Miss and the Doctors
In the 13th arrondissement, Paris's Chinatown, Boris (Cédric Kahn) and Dimitri Pizarnik (Laurent Stocker de la Comédie Française) are bachelor brothers whose medical practice gives each distinct ties to their neighborhood. When a call from a diabetic little girl, Alice (Paula Denis), is routed their way, the two arrive with their dog Aspro and find her alone. Boris follows up the next day with her mother, the strikingly sexy Judith Durance (Louise Bourgoin, "Black Heaven") who inquires whether he's the 'grumpy' or the 'shy' one (he's the former). When Dimitri later tells Boris that he loves her, Boris will keep his own infatuation secret for a time in "Miss and the Doctors."
Laura's Review: B+
Writer/director (and former film critic) Axelle Ropert ("La France" writer) has created a true original, an enchanting yet melancholy look at one of Paris's least cinematically represented neighborhoods where one single mother shakes two brothers out of their routine.

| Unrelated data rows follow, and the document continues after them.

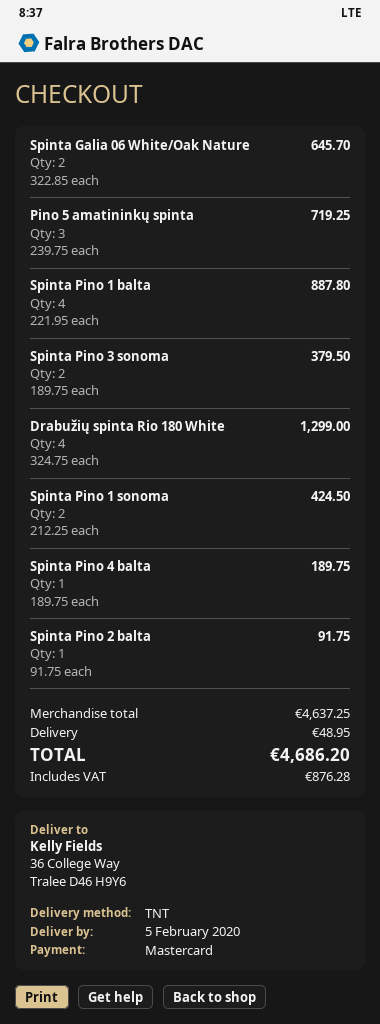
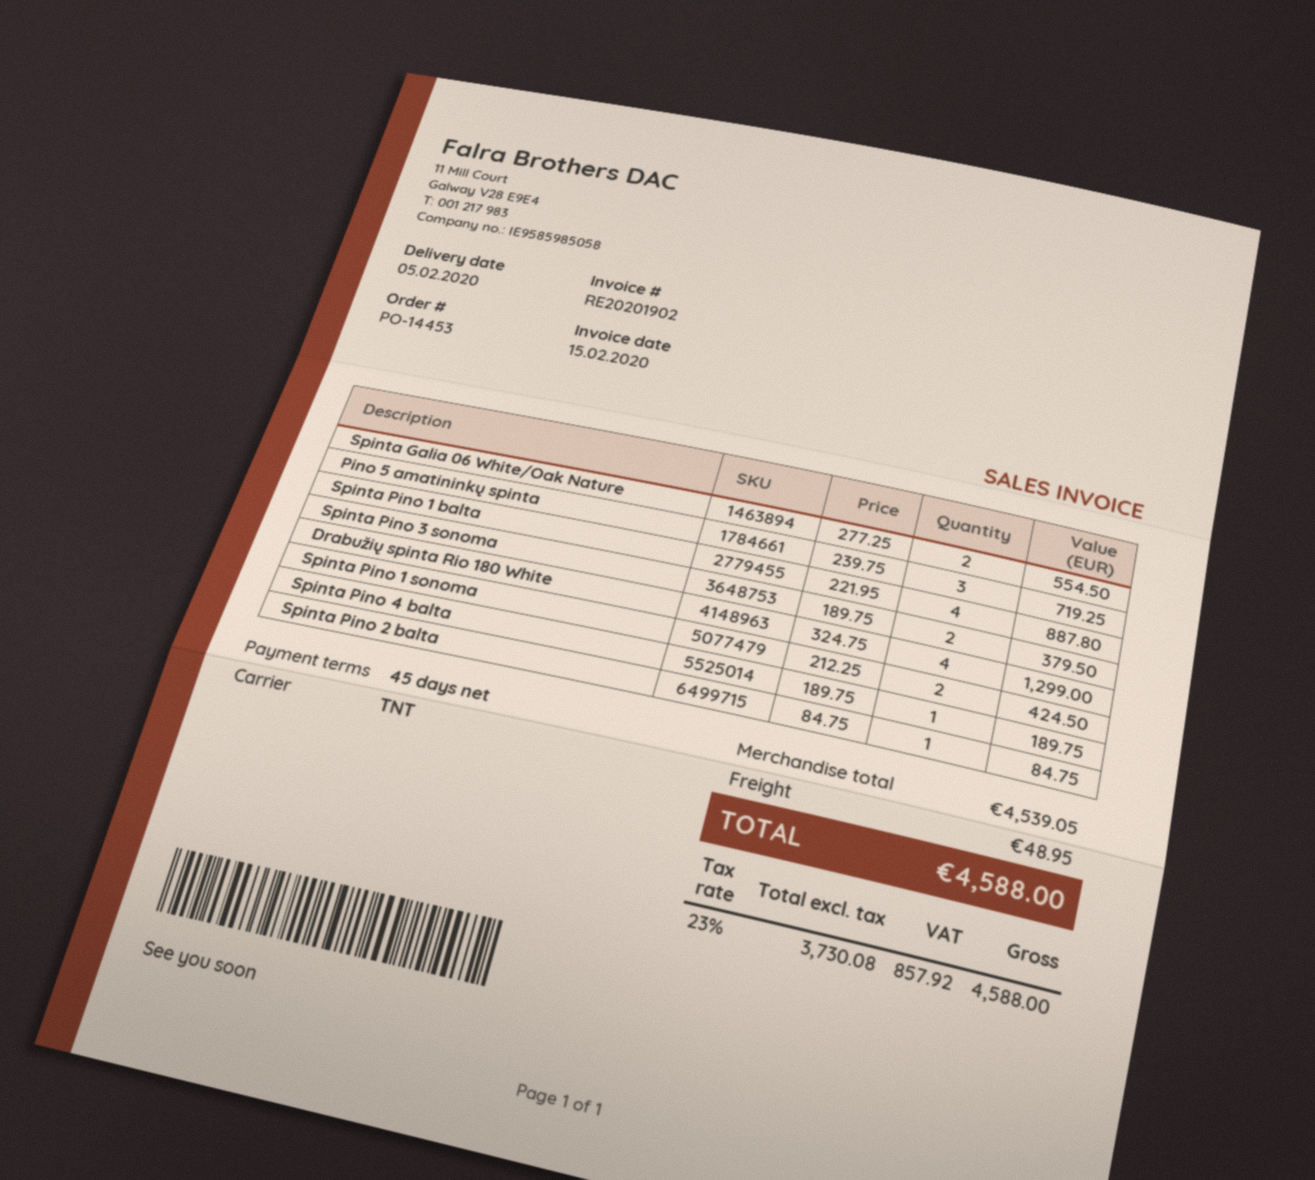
Spinta Galia 06 White/Oak Nature: 2 x 322.85 = 645.70 -> 2 x 277.25 = 554.50
Spinta Pino 2 balta: 1 x 91.75 = 91.75 -> 1 x 84.75 = 84.75
subtotal: 4637.25 -> 4539.05
tax: 876.28 -> 857.92
total: 4686.20 -> 4588.00

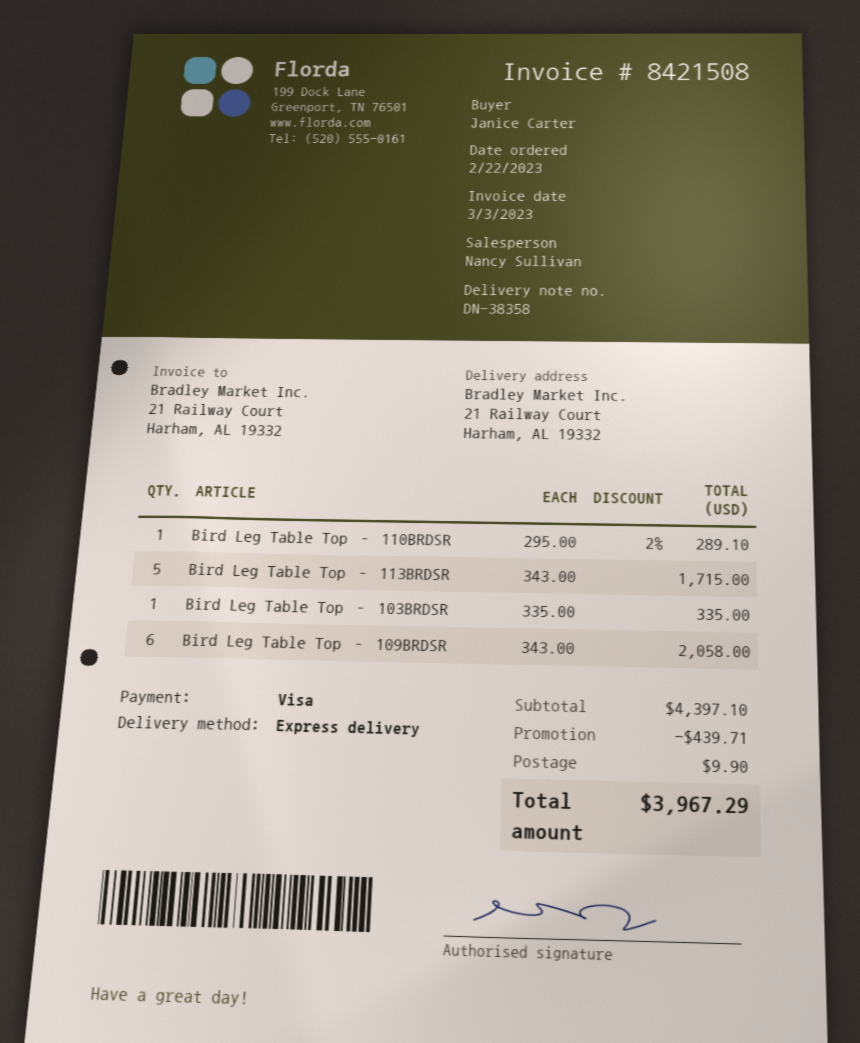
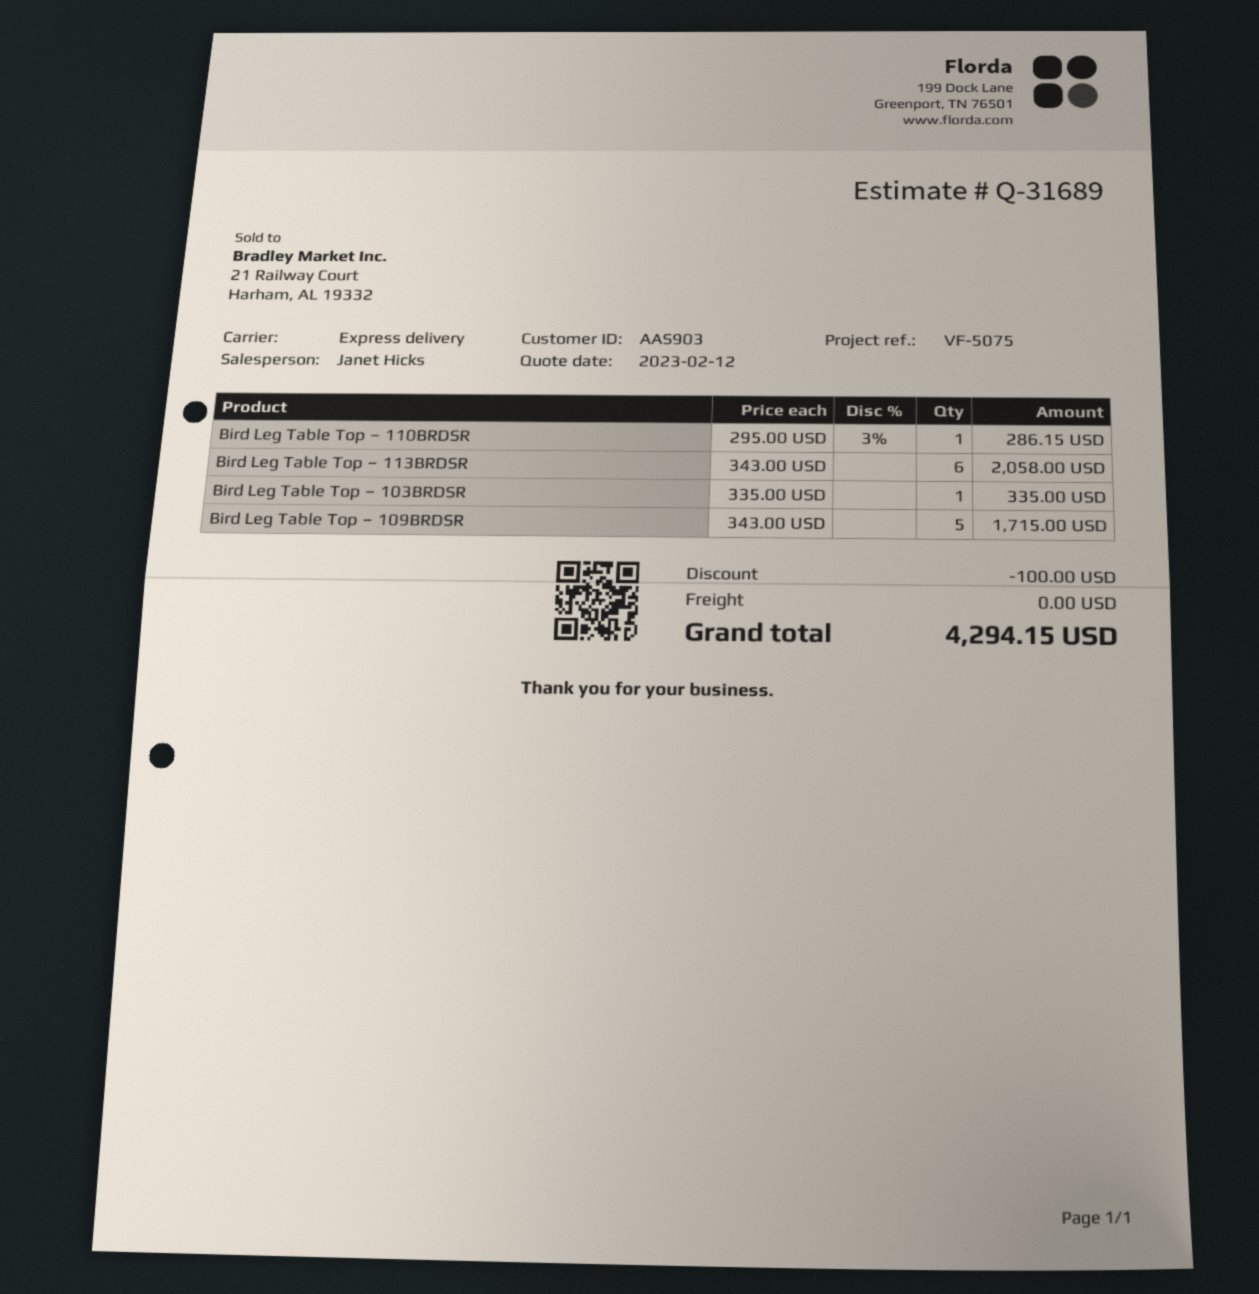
sales rep: Nancy Sullivan -> Janet Hicks
Bird Leg Table Top – 110BRDSR: 1 x 295.00 - 2% = 289.10 -> 1 x 295.00 - 3% = 286.15
Bird Leg Table Top – 113BRDSR: 5 x 343.00 = 1715.00 -> 6 x 343.00 = 2058.00
Bird Leg Table Top – 109BRDSR: 6 x 343.00 = 2058.00 -> 5 x 343.00 = 1715.00
discount: 439.71 -> 100.00
shipping: 9.90 -> 0.00
total: 3967.29 -> 4294.15

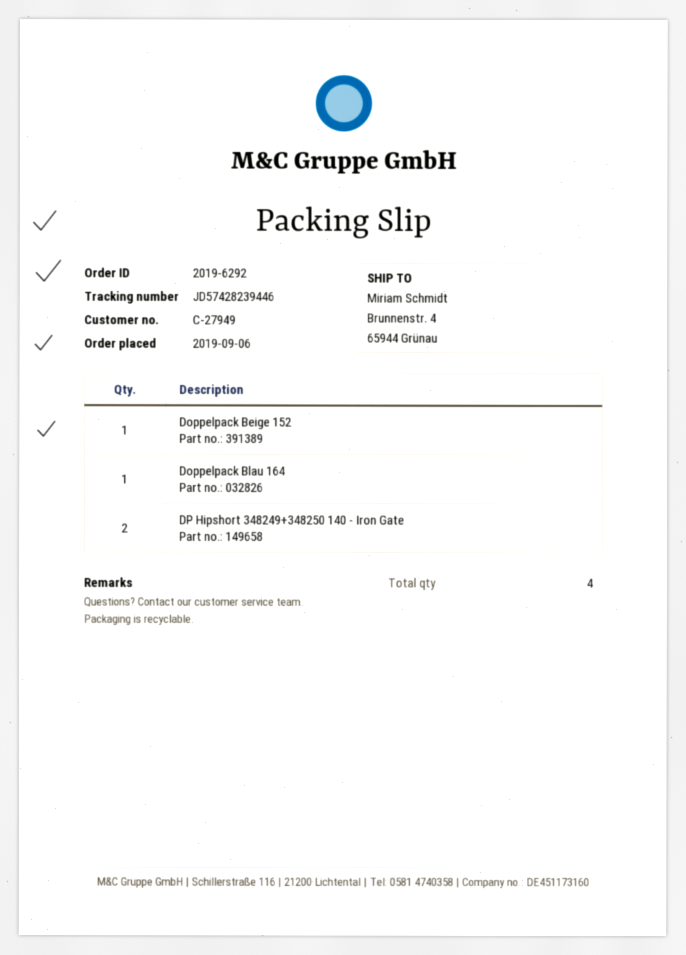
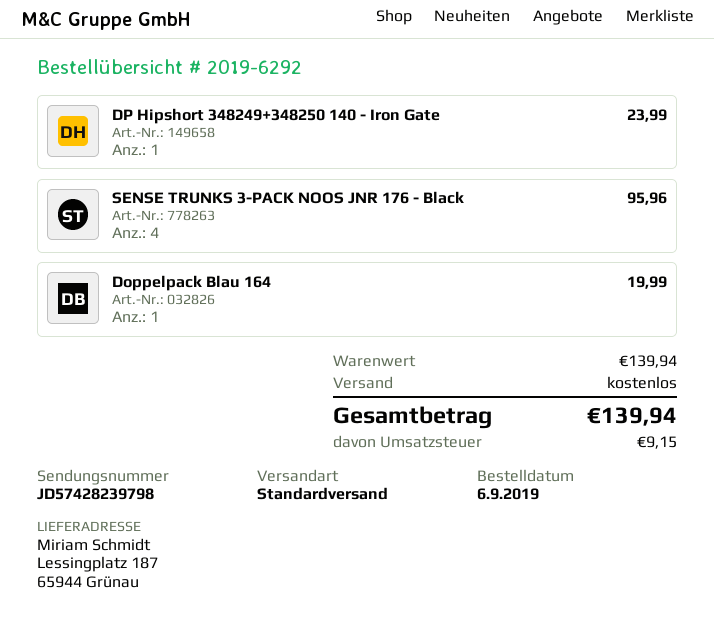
tracking number: JD57428239446 -> JD57428239798
ship to: Brunnenstr. 4, 65944 Grünau -> Lessingplatz 187, 65944 Grünau
Doppelpack Beige 152: 1 -> none
DP Hipshort 348249+348250 140 - Iron Gate: 2 -> 1
SENSE TRUNKS 3-PACK NOOS JNR 176 - Black: none -> 4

Kahn and Stocker couldn't be more different in demeanor and appearance, but theirs is a dual act, a happy contentment masking twofold loneliness despite their every day engagement with shop keepers and patients met around the streets (or, in one embarrassing moment, at Dimitri's AA meeting). Pizarnik 1 represents the physical, 2 the more cerebral. Bourgoin, a more down-to-earth Adjani in appearance, is a glamorous night creature, a self-described Queen of Cocktails at a chic watering hole whose bright red coat aligns her with the Chinese noodle shop where Bruno pitches oddly houred woo. Bruno's amusement at Judith's interest in the rare occurrence of 'penis captivus' should have been his red flag, her self awareness of her own powers of seduction. While Bruno (who's also drawn the unreturned attentions of their administrator Annabelle (Camille Cayol)) is clearly Judith's preference, both men are thrown for a loop when a hotel house call patient turns out to be none other than Alice's father, Max Fusetti (Jean-Pierre Petit), who all too easily slips back into old family habits. Alone again, the brothers are much changed, Dimitri moving to a place of new vistas, sending a regretful postcard to Boris, who carries on with renewed commitment, the same but different. Ropert adorns her neighborhood with actors in small supporting roles who make big impressions. Denis is Preternaturally mature and composed as Alice. Ropert's filmmaker collaborator Serge Bozon is Charles, a patient turned go-between; Alexandre Wu the witty epileptic Kay and Gilles Gaston-Dreyfus ("Mr. Bean's Holiday") M. Perez, a patient whose chance meeting with Annabelle, now employed elsewhere, provides a gossipy coda. "Miss and the Doctors" heralds a new filmmaking voice, one who makes the familiar glow anew.